Below are the entries; give again exactly the lines from the one mentioning "lives, with the Christian Science Monitor." through the one mentioning "challenge facing teenagers.", inclusive.

▽

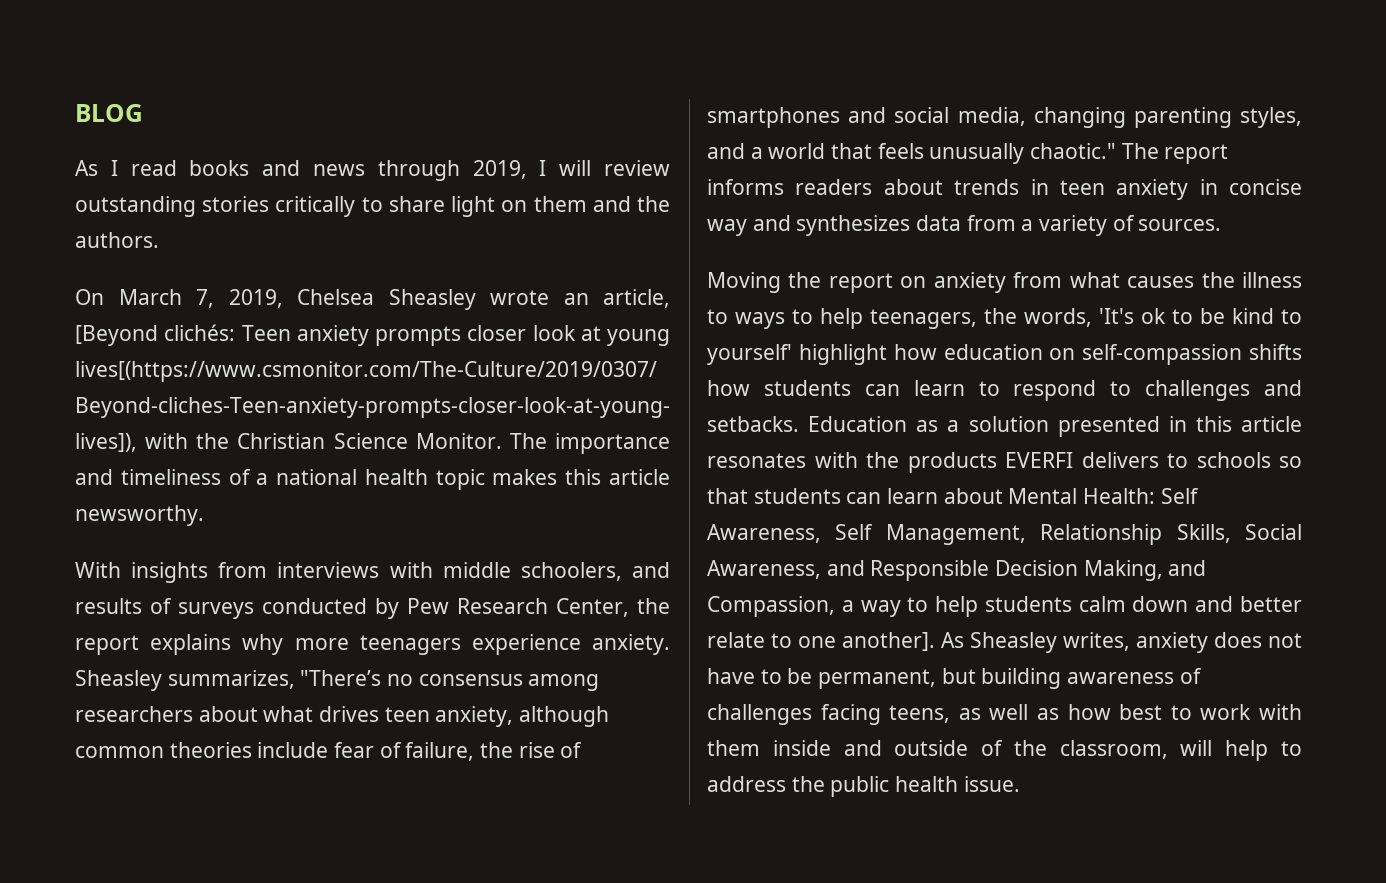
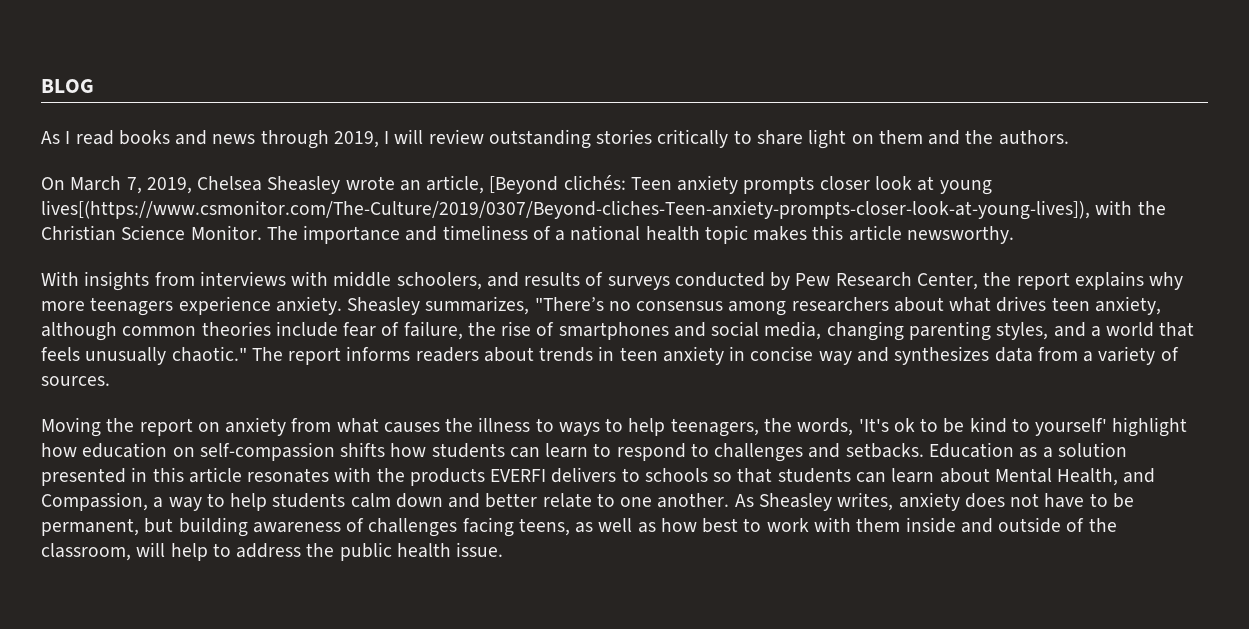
- Education as a solution presented in this article resonates with the products EVERFI delivers to schools so that students can learn about Mental Health: Self Awareness, Self Management, Relationship Skills, Social Awareness, and Responsible Decision Making, and Compassion, a way to help students calm down and better relate to one another].
+ Education as a solution presented in this article resonates with the products EVERFI delivers to schools so that students can learn about Mental Health, and Compassion, a way to help students calm down and better relate to one another.

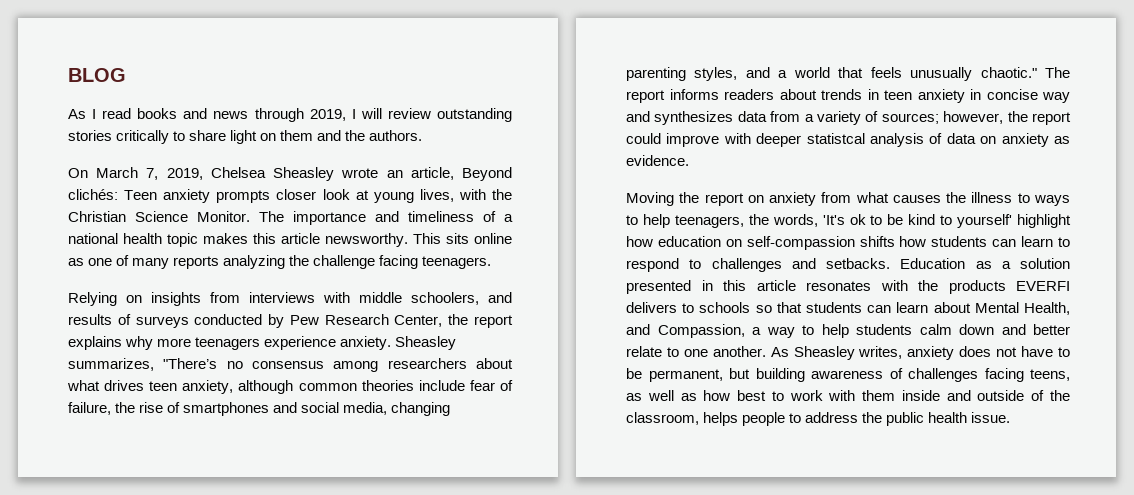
- On March 7, 2019, Chelsea Sheasley wrote an article, [Beyond clichés: Teen anxiety prompts closer look at young lives[(https://www.csmonitor.com/The-Culture/2019/0307/Beyond-cliches-Teen-anxiety-prompts-closer-look-at-young-lives]), with the Christian Science Monitor.
+ On March 7, 2019, Chelsea Sheasley wrote an article, Beyond clichés: Teen anxiety prompts closer look at young lives, with the Christian Science Monitor.
- The importance and timeliness of a national health topic makes this article newsworthy.
- With insights from interviews with middle schoolers, and results of surveys conducted by Pew Research Center, the report explains why more teenagers experience anxiety.
+ The importance and timeliness of a national health topic makes this article newsworthy. This sits online as one of many reports analyzing the challenge facing teenagers.
+ Relying on insights from interviews with middle schoolers, and results of surveys conducted by Pew Research Center, the report explains why more teenagers experience anxiety.
- The report informs readers about trends in teen anxiety in concise way and synthesizes data from a variety of sources.
+ The report informs readers about trends in teen anxiety in concise way and synthesizes data from a variety of sources; however, the report could improve with deeper statistcal analysis of data on anxiety as evidence.
- As Sheasley writes, anxiety does not have to be permanent, but building awareness of challenges facing teens, as well as how best to work with them inside and outside of the classroom, will help to address the public health issue.
+ As Sheasley writes, anxiety does not have to be permanent, but building awareness of challenges facing teens, as well as how best to work with them inside and outside of the classroom, helps people to address the public health issue.

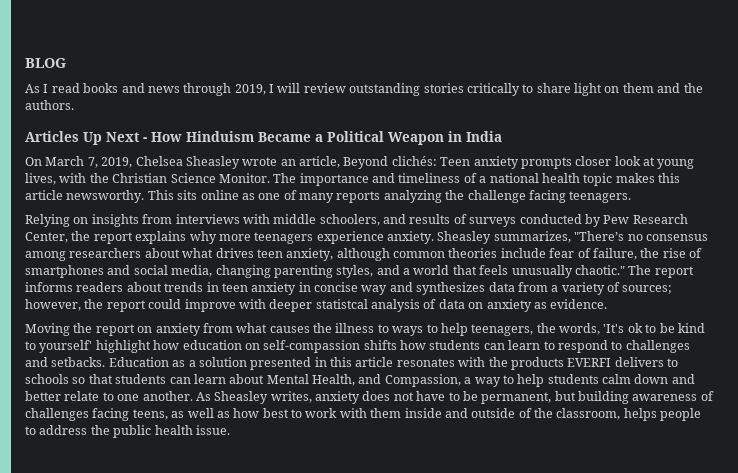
+ Articles Up Next - How Hinduism Became a Political Weapon in India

△

■ **Problem solution**
+ On March 7, 2019, Chelsea Sheasley wrote an article, Beyond clichés: Teen anxiety prompts closer look at young lives, with the Christian Science Monitor.
- The importance and timeliness of a national health topic makes this article newsworthy.
- With insights from interviews with middle schoolers, and results of surveys conducted by Pew Research Center, the report explains why more teenagers experience anxiety.
+ The importance and timeliness of a national health topic makes this article newsworthy. This sits online as one of many reports analyzing the challenge facing teenagers.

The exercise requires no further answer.